Which prompts me, slightly offtopic, to suggest this to you folks in your teens and twenties: talk to your elders while they are still here. I know it can be a big drag to look at them, to put up with their foolishnesses but they, and I guess I should really say, we, aren't going to be around forever. From my experience, if you don't, you can find yourself regretting it your whole life.
posted by y2karl at 5:22 PM on July 19, 2012 [2 favorites]


As Vysharra says, the tricky part, for those who would like to suicide out, is when to pull the "trigger", however you've defined "trigger". I've thought variously of driving off a mountain (I've got the perfect one selected), or wandering off on a trail into the backwoods (got a good one selected for that, too), and a long walk off a short pier (no selection there, yet.) But again, how do you choose when to do it?

Wait too long and you're screwed. Too soon, and well, who wants to die too soon?

Your plan also has to be simple enough for someone of diminished capabilities to pull off.
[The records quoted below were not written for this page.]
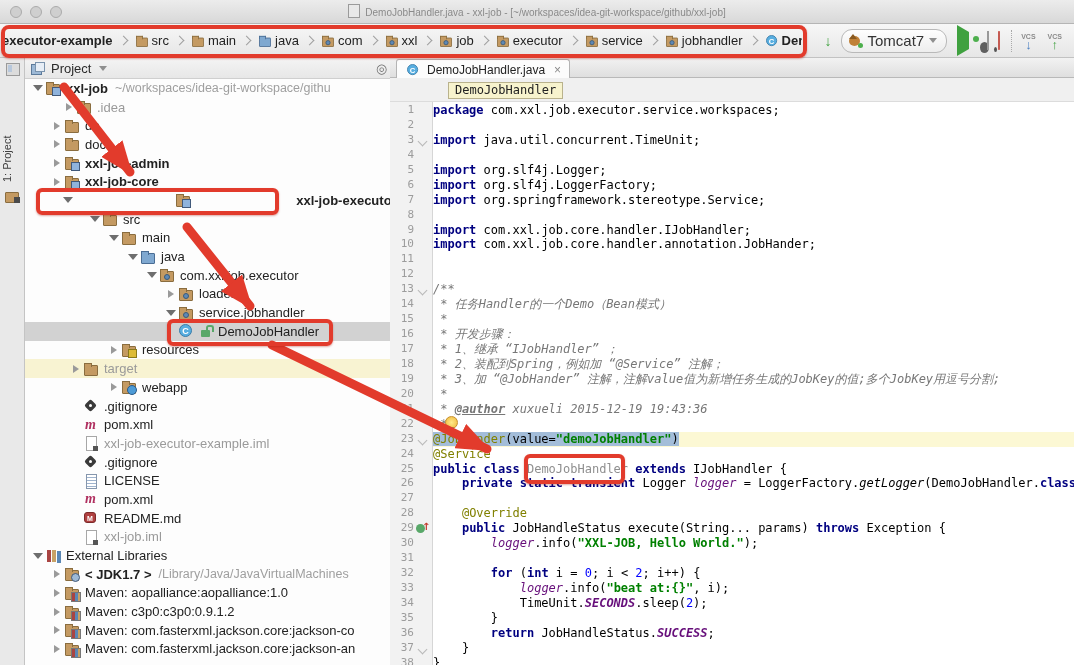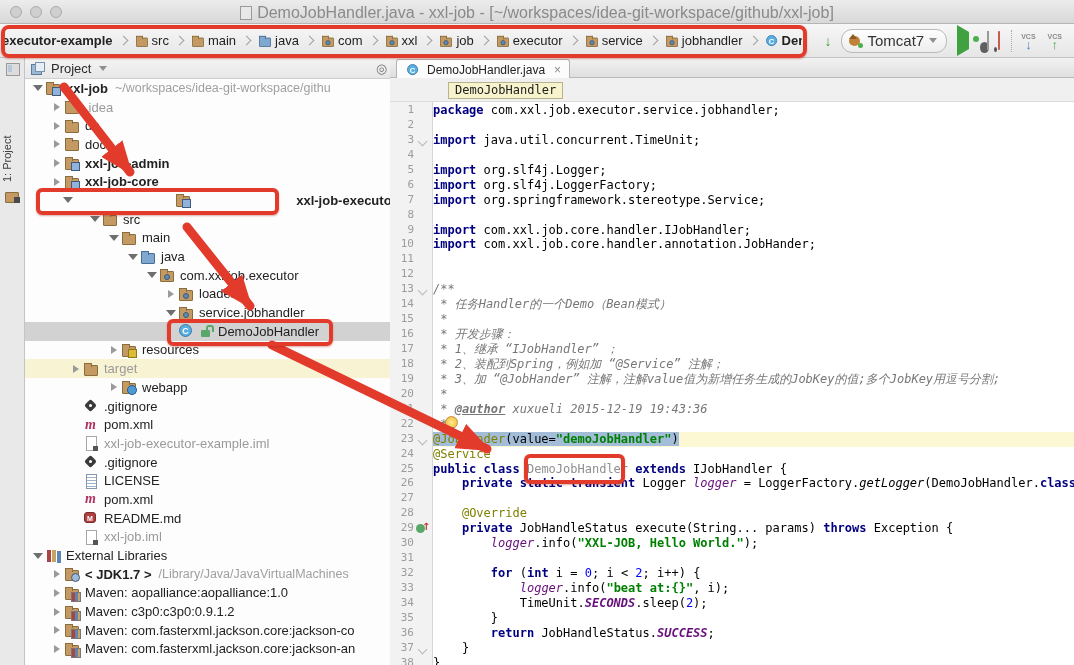"DemoJobHandler.java - xxl-job -" #wtitle { font-size: 16px -> 10px }
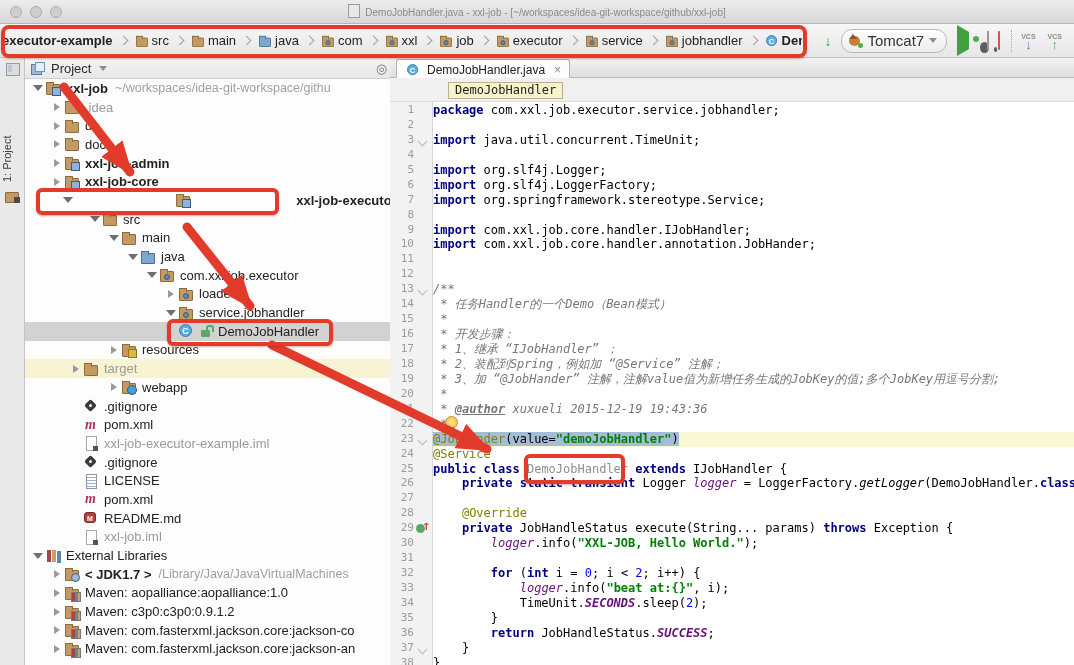".idea" div.trow { padding-left: 25px -> 37px }
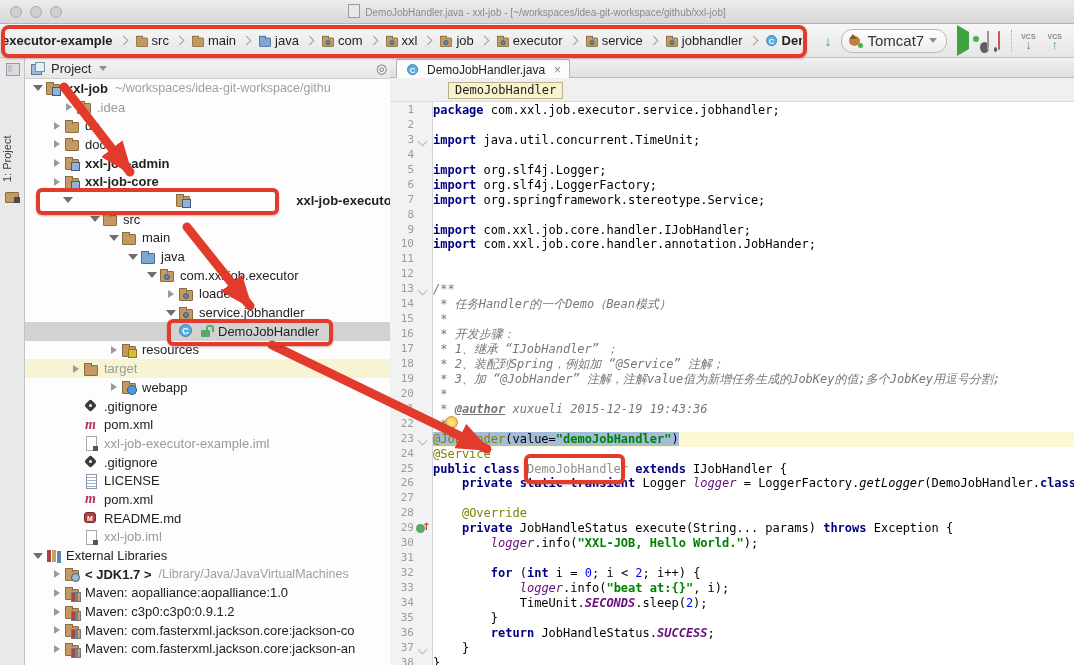"com.xxl.job.executor.service.jobhandler;" span.c-pl { text: com.xxl.job.executor.service.jobhandler -> com.xxl.job.executor.service.workspaces }
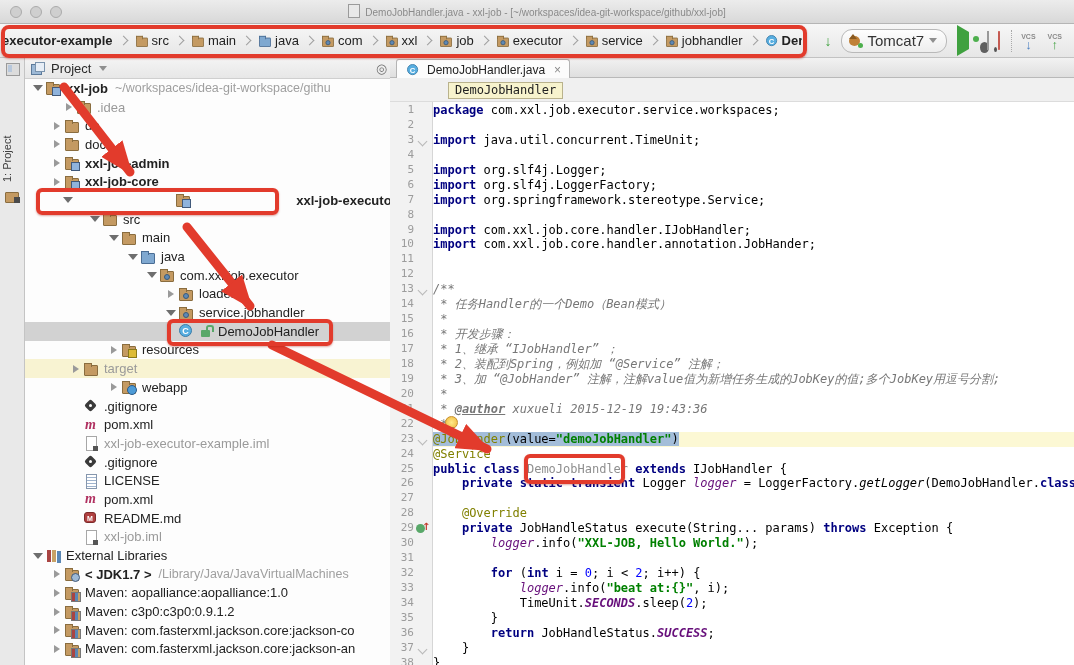"private" span.c-kw { text: private -> public }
The father of a friend had a well-thought-out plan that in the end turned out to be too well-thought-out. By the time he decided to act, he wasn't able to follow his own directions.

This was all academic for me, though, until earlier this year, when my younger brother called to say he'd been diagnosed with the disease. It's no longer academic. He's strongly against suicide, and so his wife is faced with the financial burden, as well as the emotional and psychological burdens of dealing with his decline. It's an expensive disease.

I've done a small amount of actual research, and have found that helium is reported to be a quick, painless method. The state I live in will have a physician-assisted suicide referendum on the ballot this fall. I know how I'm going to vote.